RE: Alzheimers in heaven.
October 22, 2019 at 10:26 pm
(This post was last modified: October 22, 2019 at 10:32 pm by John 6IX Breezy.)
(October 22, 2019 at 10:09 pm)mordant Wrote: Apart from how one is allegedly supposed to comport oneself in heaven, it is ETERNITY and I don't personally believe that we are adapted to it (in the sense of "natural selection"). As such ... hedonic tone insures that eventually, out of sheer boredom, one would not wish to have more new experiences. Even imagining biological immortality here on earth is hard for me to fathom beyond maybe a couple hundred years. Much less some sort of celestial theocracy. Maybe my curiosity and ability to experience novelty is more robust than I know, and I could go hundreds or thousands of years (especially if there were no real economic or experiential constraints somehow), but eternity, I'm quite certain, would be out of the question.
Therefore to exist happily in heaven one would have to be transformed into something other than human. Some have suggested a lobotomy. I don't know that it would have to be that crude, but I would no longer be me, and that is the same as there being no heaven for me. It'd be for someone else.
I think this presupposes that there aren't infinite amounts of things to do in an infinite universe; but lets just say there isn't. I think some people definitely catch the travel bug, or are more novelty-driven individuals; but I feel like the vast majority of people on earth are content living their whole life in the same country, or city, or even neighborhood. We almost dislike having too many options and choices and prefer sticking with the same things.
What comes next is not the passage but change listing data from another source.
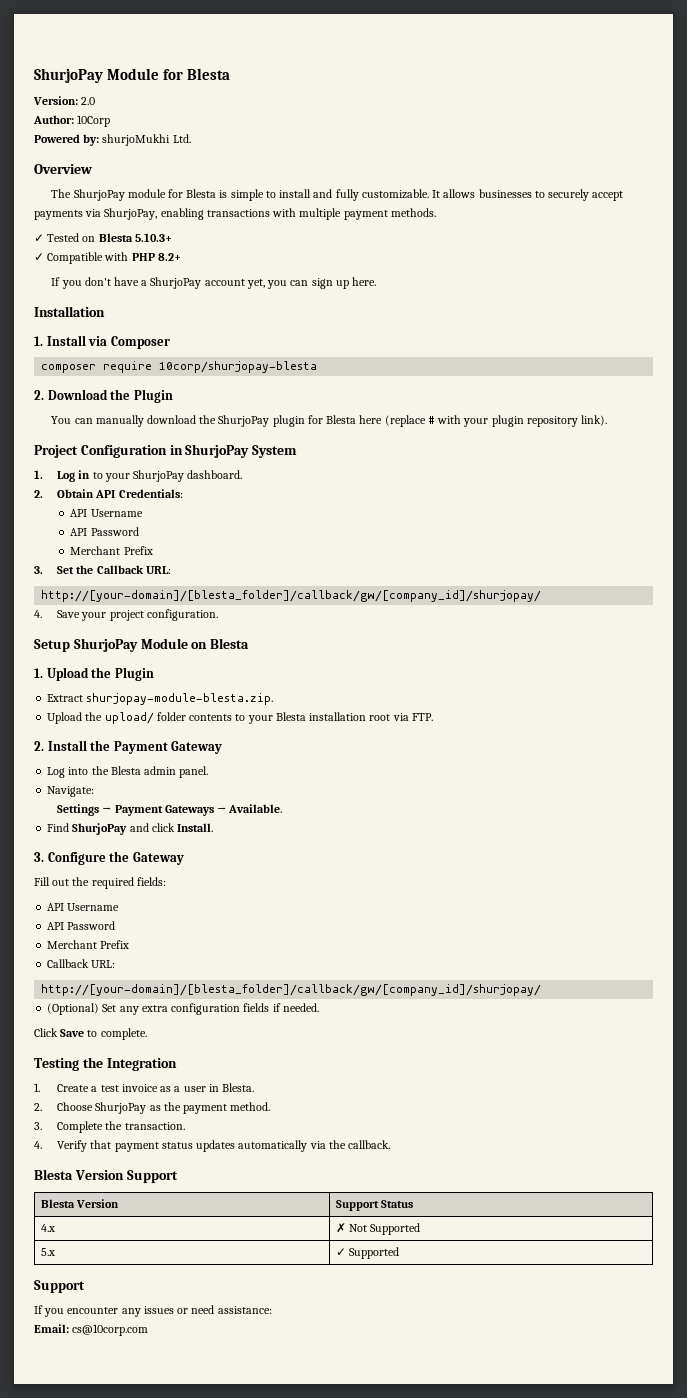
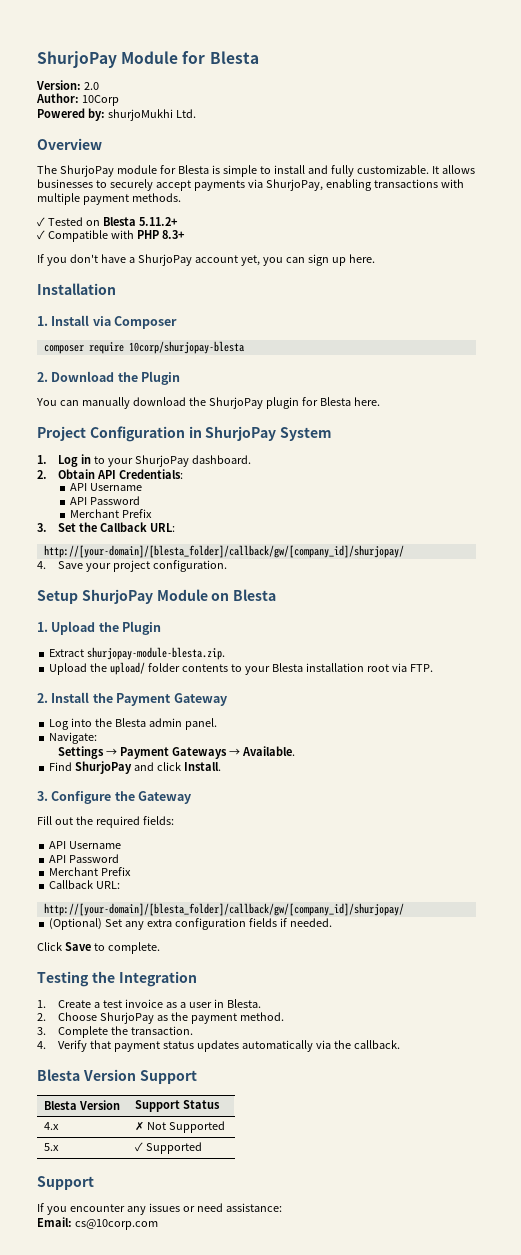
- ✓ Tested on Blesta 5.10.3+
+ ✓ Tested on Blesta 5.11.2+
- ✓ Compatible with PHP 8.2+
+ ✓ Compatible with PHP 8.3+
- You can manually download the ShurjoPay plugin for Blesta here (replace # with your plugin repository link).
+ You can manually download the ShurjoPay plugin for Blesta here.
My prediction is that, in our current state, if we were given eternity. We would settle into routine fairly quickly. Perhaps becoming glacier-like, happily sticking with those routines as they slowly drift across eternity. I don't think boredom will be an issue. But speaking of evolution, it is odd that a feeling such as boredom exists at all. I don't know if there are papers on it, but boredom seems like one of the few emotions that suggest that the portion of the universe we are given isn't enough for us, we want eternity.